Por Jorge Atton Palma, ex Subsecretario de Telecomunicaciones
El mundo enfrenta una de sus peores crisis económicas en 100 años, gestada durante el confinamiento obligatorio de la pandemia y acrecentada con las consecuencias dramáticas de la guerra en Ucrania.
En Chile lo estamos viendo y a diario. Nuestra inflación es la más alta desde 1994 y el crecimiento del PIB este año sería el segundo más bajo desde 1990, cuando éramos -objetivamente- un país rezagado tecnológicamente, tras décadas de control estatal sobre las telecomunicaciones.
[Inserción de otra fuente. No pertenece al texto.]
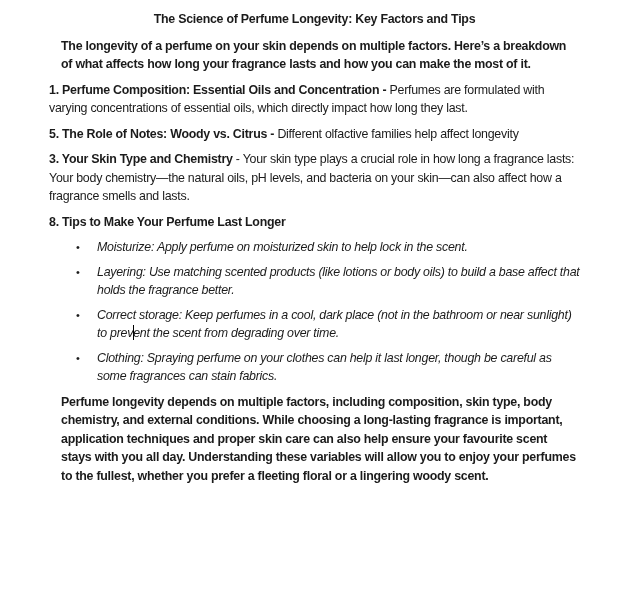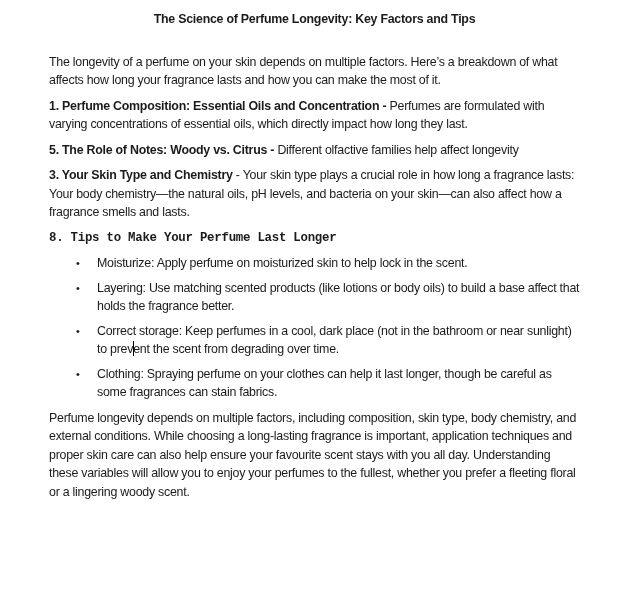"The Science of Perfume Longevity:" .doc-title { margin: 0 0 24px 0 -> 0 0 8px 0 }
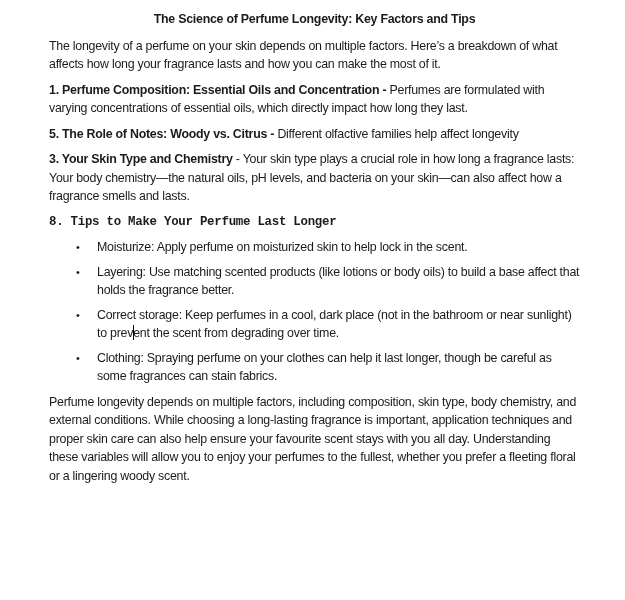"The longevity of a perfume" .para b, .bold-para { font-weight: 400 -> 700; margin-left: none -> 12px }
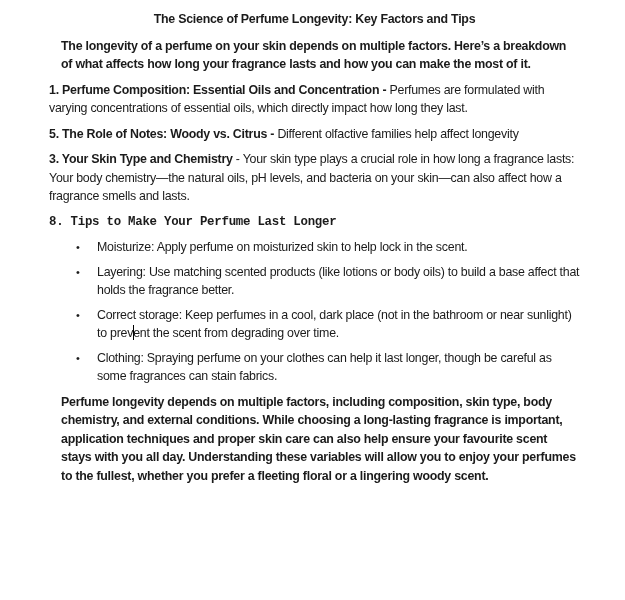"8. Tips to Make Your" .tips-heading { font-family: Liberation Mono, monospace -> none }
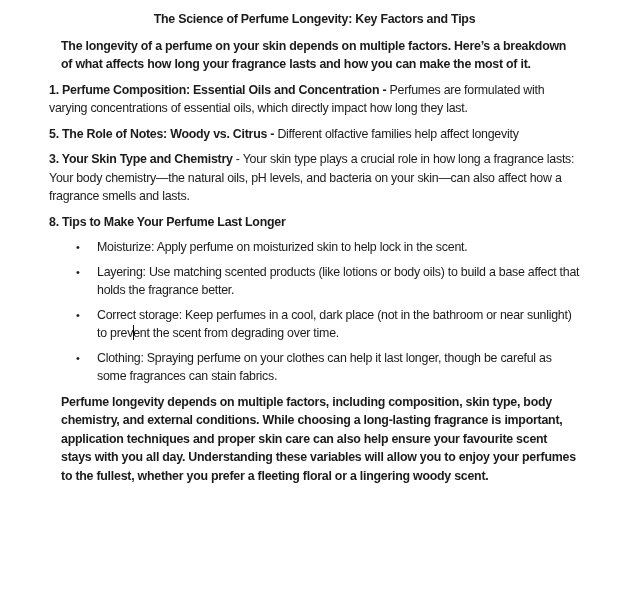"Moisturize: Apply perfume on moisturized" ul.bullet-list .li-text { font-style: none -> italic }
Con la apertura de la industria de las telecomunicaciones a inversionistas privados, Chile pudo concretar en la década de los ‘90 uno de los mayores saltos tecnológicos de su historia, hasta consolidar un inesperado liderazgo regional en telefonía celular y TV cable, fruto de inversiones millonarias que el Estado chileno de la época, con altas tasas de pobreza multidimensional, no habría sido capaz de solventar por sí mismo.
En las primeras décadas del siglo XXI la industria de telecomunicaciones alcanzó niveles superiores de inversión que masificaron los servicios públicos hasta un 98% del territorio poblacional con redes móviles y acceso a Internet, llevando a Chile a niveles de países más desarrollados en número de usuarios, escuelas y empresas conectadas.
Con todo, hoy enfrentamos un desafío de equidad digital, para que todos los chilenos tengan los mismos estándares de calidad de servicio, con precios competitivos y asequibles. Poner fin a las zonas rojas y elevar la conectividad digital en zonas aisladas.
También tenemos un desafío de recuperación económica, cuyo motor será la revolución digital, lo que requiere que Chile prepare su ecosistema para asumir esta transformación de la economía como una política de Estado.
Esta realidad fue recogida en el actual régimen concesional, que es virtuoso y robusto, y establece condiciones muy nítidas de caducidad, para favorecer la inversión.
La red móvil actual (sin 5G) y de fibra óptica que tenemos en Chile ha costado en inversión privada más de US$ 13 mil millones en la última década. La red 5G costará US$ 3.000 millones más sólo en los primeros años, y el despliegue de la fibra óptica necesaria para soportar la demanda 4.0 sumará otros US$ 2.500 millones a mediano plazo.
Con estas exigentes necesidades de inversión -que son las mínimas para desplegar la infraestructura de conectividad digital- es primordial fijar reglas de inversión sostenibles y racionales para el futuro inmediato, y preocupa la propuesta de la Comisión de Medio Ambiente de la Convención Constituyente, que desconoce las recomendaciones de la Unión Internacional de Telecomunicaciones de Naciones Unidas y busca rebajar los títulos de concesiones sobre espectro a simples permisos administrativos, precarios legalmente y sujetos a la discrecionalidad del gobierno de turno.
El espectro son las carreteras por donde circula la internet y todas las comunicaciones de nuestra sociedad moderna. Pero para que esas carreteras puedan funcionar, se requieren cuantiosas inversiones y mucho expertise técnico, así como permanentes reinversiones para ir a la par del desarrollo tecnológico. El 4G y el 5G y en el futuro el 6G no llegan por arte de magia.
¿Quién invierte en infraestructura de largo plazo sobre la cual no tiene derecho de propiedad y cuya autorización puede revocarse unilateralmente por la autoridad? Estaríamos poniendo en riesgo la evolución tecnológica de Chile, el despliegue incipiente de 5G, así como la estabilidad de las actuales redes de telecomunicaciones y las metas de inclusión digital.
Este sábado el pleno de la Convención debe votar este punto sobre el espectro radioeléctrico, pese a que previamente ya aprobó la norma que lo define como un recurso nacional y determina que las condiciones para su uso serán definidas por Ley. ¿Por qué contradecir ese articulado con una nueva norma que cierra la puerta al debate legislativo y cristaliza a nivel constitucional el uso del espectro como un mero permiso administrativo?
Es tiempo de cuidar nuestra infraestructura digital y reforzar su futuro porque hoy -más que nunca- el bienestar y desarrollo de Chile depende de su ecosistema digital.